Kamis 26 Aug 2021 19:09 WIB

Perpadi: Jumlah Penggilingan Padi Over Kapasitas 70 Persen

Sekitar 94 persen dari total penggilingan padi yang ada di Indonesia berskala kecil.

Seorang pekerja menjemur gabah di areal penggilingan padi Desa Latu, Kabupaten Tegal, Jawa Tengah. ilustrasi
Foto: ANTARA/Oky Lukmansyah
Seorang pekerja menjemur gabah di areal penggilingan padi Desa Latu, Kabupaten Tegal, Jawa Tengah. ilustrasi

REPUBLIKA.CO.ID, JAKARTA -- Ketua Umum Persatuan Pengusaha Penggilingan Padi dan Beras Sutarto Alimoeso mengatakan jumlah pabrik penggilingan padi dan beras yang ada di Indonesia sudah melebihi dari kapasitas sampai 70 persen dibandingkan produksi padi yang jumlahnya lebih sedikit.

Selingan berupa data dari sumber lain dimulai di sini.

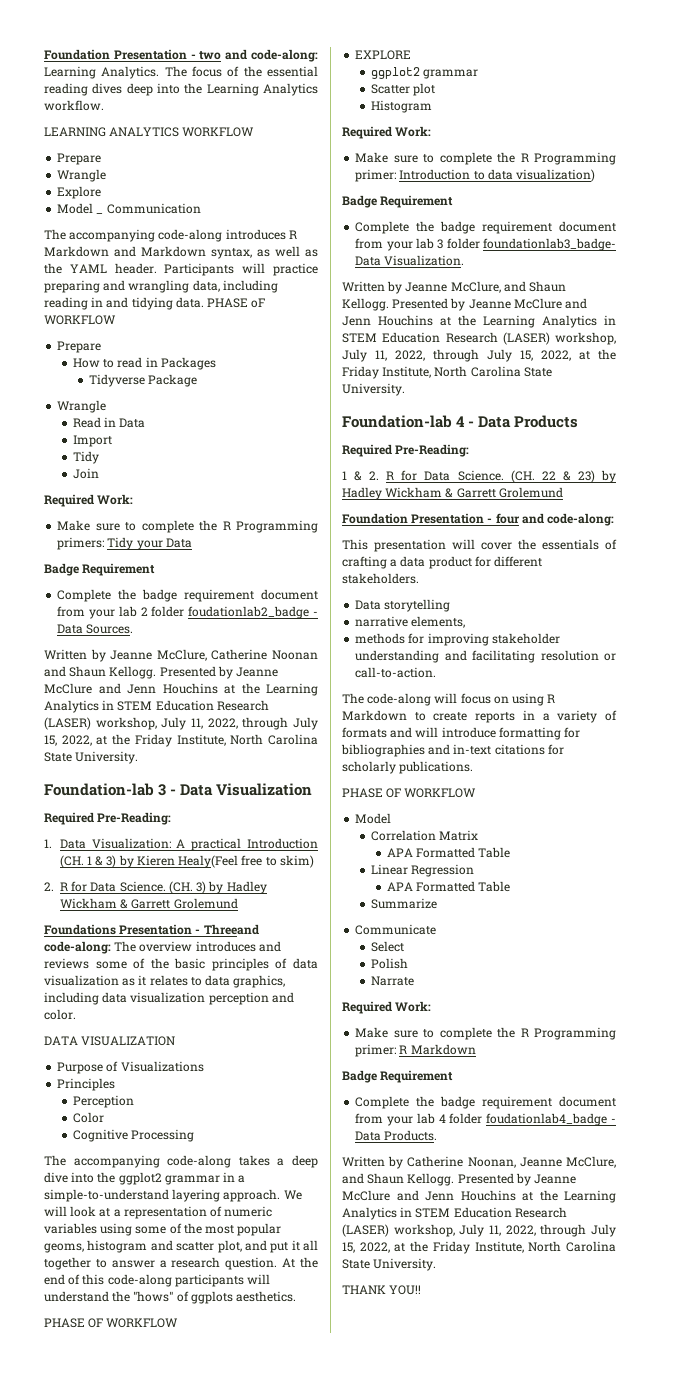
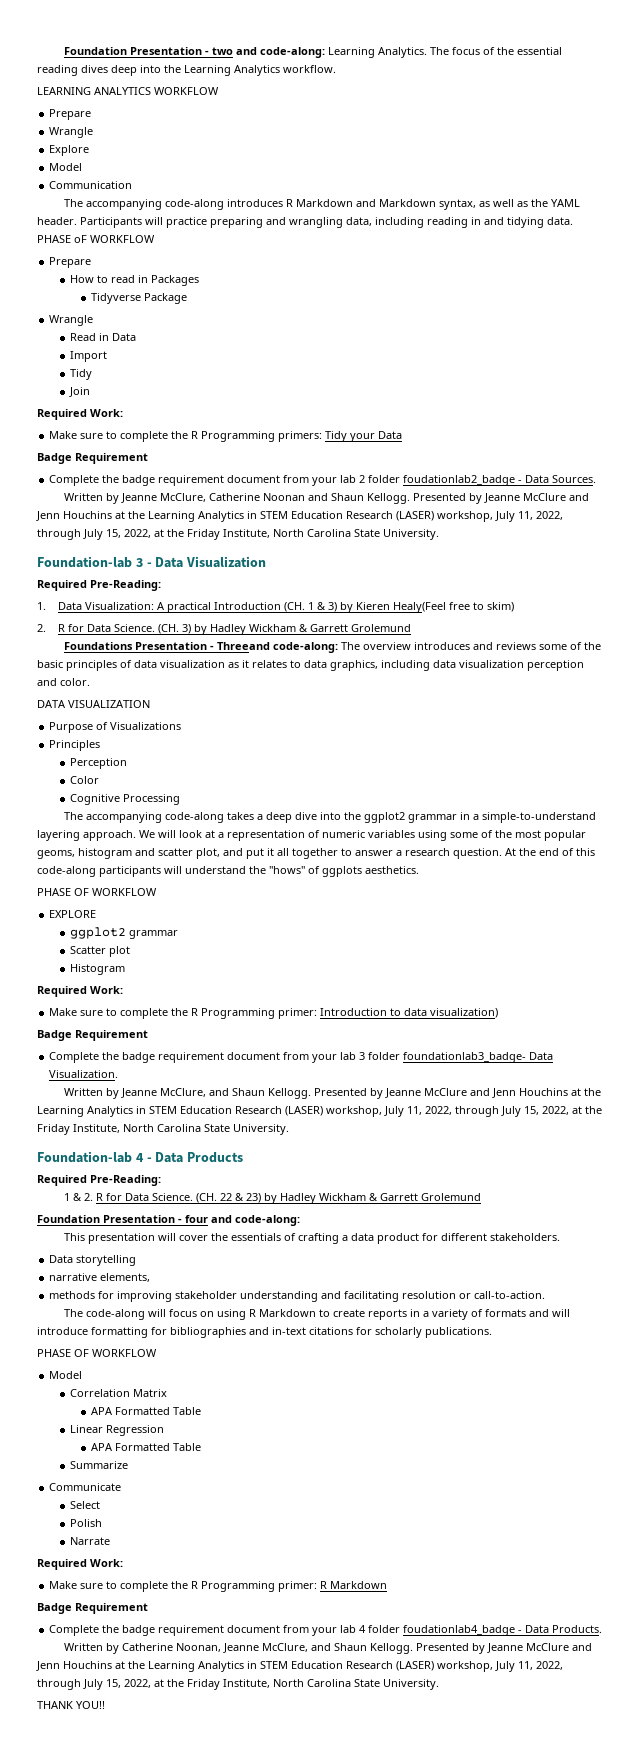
[96,213,104,214] _ -> (83, 167) //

"Di Indonesia, penggilingan padi kita sudah sangat berlebih, sejak tahun 2012 sudah berlebih. Dari 182.199 penggilingan padi, kapasitasnya sudah bisa hampir mendekati 200 juta ton gabah, padahal produksi kita sekitar 50 juta ton," kata Sutarto dalam webinar mengenai HET Beras yang diselenggarakan oleh Pataka di Jakarta, Kamis (26/8).

Dari jumlah tersebut, sekitar 94 persen di antaranya merupakan penggilingan padi kecil. Sementara penggilingan skala menengah 4,7 persen dan skala besar 1,14 persen. 

Sutarto mengatakan penggilingan padi yang mampu memproduksi beras premium hanya penggilingan skala menengah dan skala besar. "Yang kecil-kecil itu maksimal medium, bahkan medium minus, medium pun tidak sampai," kata dia.

Hal itu dikarenakan pengelolaan yang dilakukan oleh penggilingan skala kecil masih tradisional, konfigurasi dan cara kerjanya kurang baik. Rendemen di penggilingan padi kecil rata-rata 62,28 persen, sedangkan seharusnya minimal 65 persen.

Jumlah beras yang dihasilkan juga berkualitas rendah dengan tingkat kerusakan 25 persen dan tidak seragam. Di penggilingan padi kecil juga banyak beras patah yang akhirnya menurunkan mutu.

Oleh sebab itu beras petani yang dihasilkan dari penggilingan padi kecil tidak bisa dibeli oleh Bulog lantaran tidak memenuhi syarat kualitas beras yang bisa diserap oleh Bulog. "Sulit memasukan beras sesuai standar Bulog. Bulog harus beli sebanyak-banyaknya, tapi kalau produksinya seperti ini pasti kualitasnya di bawah mutu. Jadi persoalan kualitas bukan hanya di tangan penyimpan, tapi mulai dari produsen seperti ini," kata Sutarto.

Sebelumnya Direktur Utama Perum Bulog Budi Waseso mengatakan pihaknya sedang menggarap proyek rice milling unit di 13 provinsi sentra beras Indonesia. Budi Waseso mengatakan mesin yang sedang dipersiapkan tersebut bisa menghasilkan beras premium untuk stok cadangan beras pemerintah (CBP).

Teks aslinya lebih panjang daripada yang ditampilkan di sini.